Nsys profiling MPI jobs

I heard that nvprof/nvvp will be deprecated in the future, so I am testing nsys and ncu. I am trying to profile a MPI+CUDA program (simple send/recv between two processes, each process targets on a GPU) with nsys. I am running my code on a GPU node (2 CascadeLake CPUs + 4 V100 GPUs). I am using OpenMPI from Nvidia HPC SDK.
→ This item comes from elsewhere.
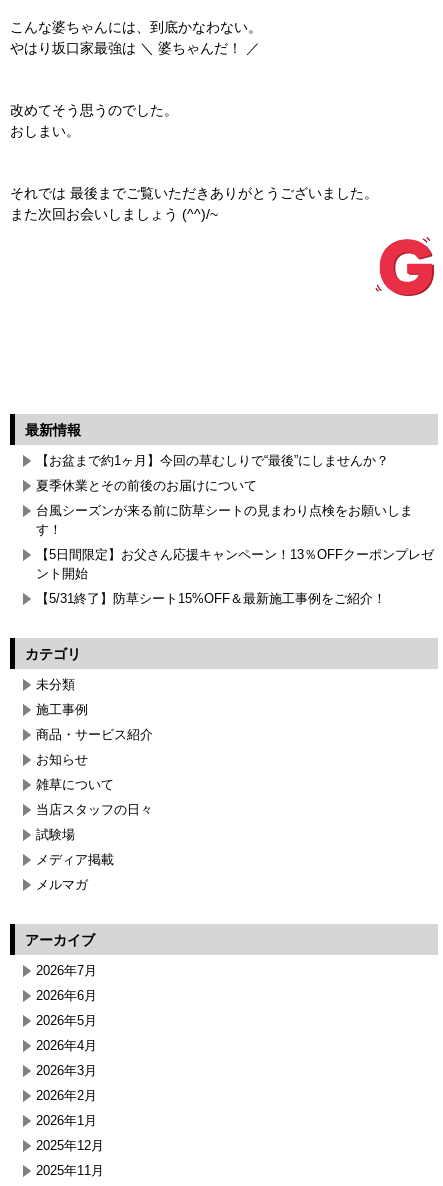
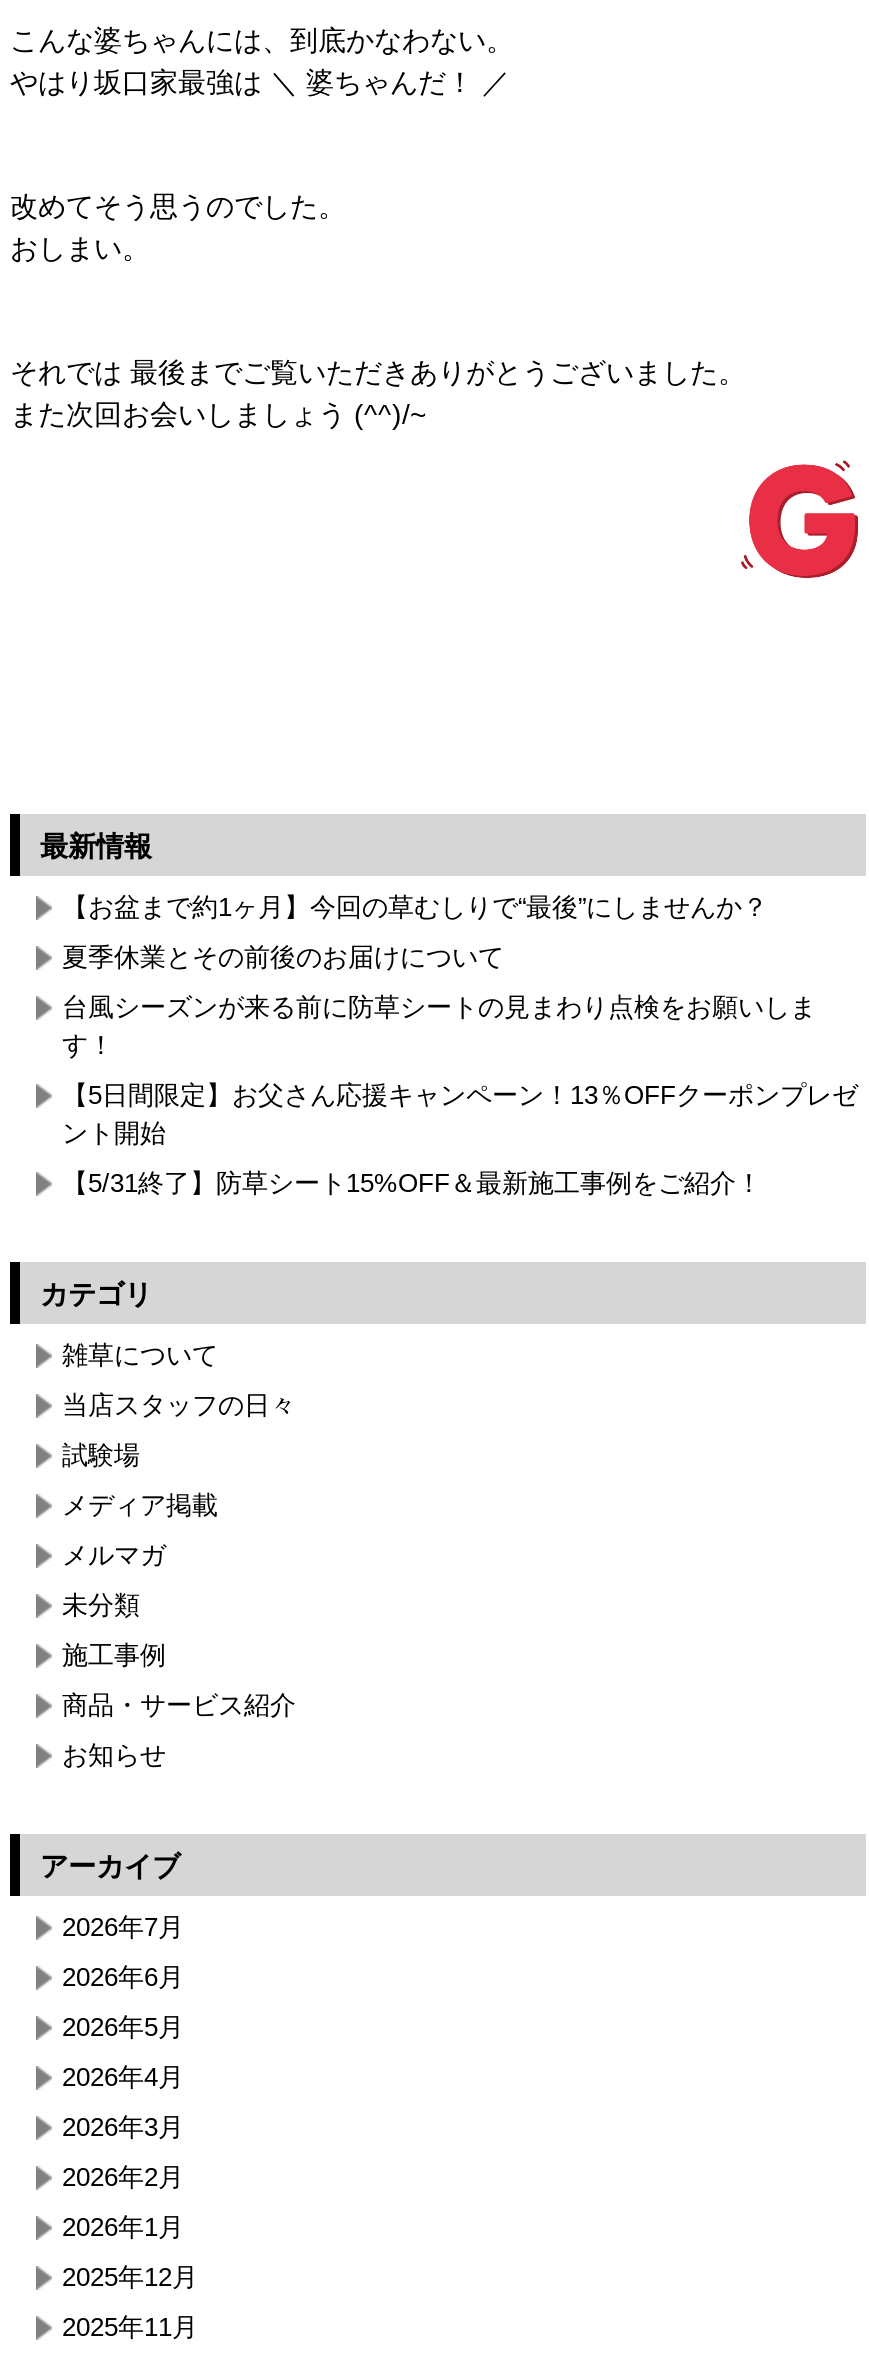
moved down: 未分類 | 施工事例 | 商品・サービス紹介 | お知らせ

moved up: 雑草について | 当店スタッフの日々 | 試験場 | メディア掲載 | メルマガ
The code main.cpp (3.1 KB) (weird that this forum doesn’t allow us to upload .cu file… I changed the file from .cu to .cpp)
Here is how I compile it:
nvcc -c main.cu -std=c++11 -ccbin mpic++ -arch=sm_70
mpic++ -o main main.o -lcudart -L/opt/nvidia/hpc_sdk/Linux_x86_64/20.7/cuda/10.2/lib64/ -I/opt/nvidia/hpc_sdk/Linux_x86_64/20.7/cuda/10.2/include/

Here is how I run it with nsys:
nsys profile --stats=true --trace=cuda,mpi --mpi-impl=openmpi --output=./nsys.clgpu01.np2 --force-overwrite=true mpirun -np 2 ./main 5

However, nsys is reporting the following error:

Processing [==============================================================100%]
Saved report file to “/tmp/nsys-report-85ee-866e-fc88-ae7f.qdrep”
Exporting 137638 events: [================================================99% ]
Failed to export report.
/fast/src/Alt/QuadD/Common/ProtobufComm/Common/ProtobufUtils.cpp(70): Throw in function void QuadDProtobufUtils::ReadMessage(QuadDProtobufUtils::PbCodedIStream&, QuadDProtobufUtils::PbMessageLite&)
Dynamic exception type: boost::wrapexceptQuadDCommon::ProtobufParseException
std::exception::what: ProtobufParseException

What do these messages mean? Also, compared with nvprof + nvvp, I don’t see cuMemcpyP2P generated for CUDA-aware MPI using GPUDirect P2P, which is important information I am looking for to tell whether the communication is going through NVLink directly (P2P) or passing the CPU (D2H+H2D). Is there any way that I turn on this information with nsys? Thanks. I really like the separate memory view in nvvp/nvprof showing the memory copy categories (H2D, D2H, P2P).

Again I figured out this myself. This error message occurs whenever I try to profile multiple GPUs (with or without MPI) and provide “–stats=true” to nsys. Once I removed “–stats=true” in nsys command, then the error will go away.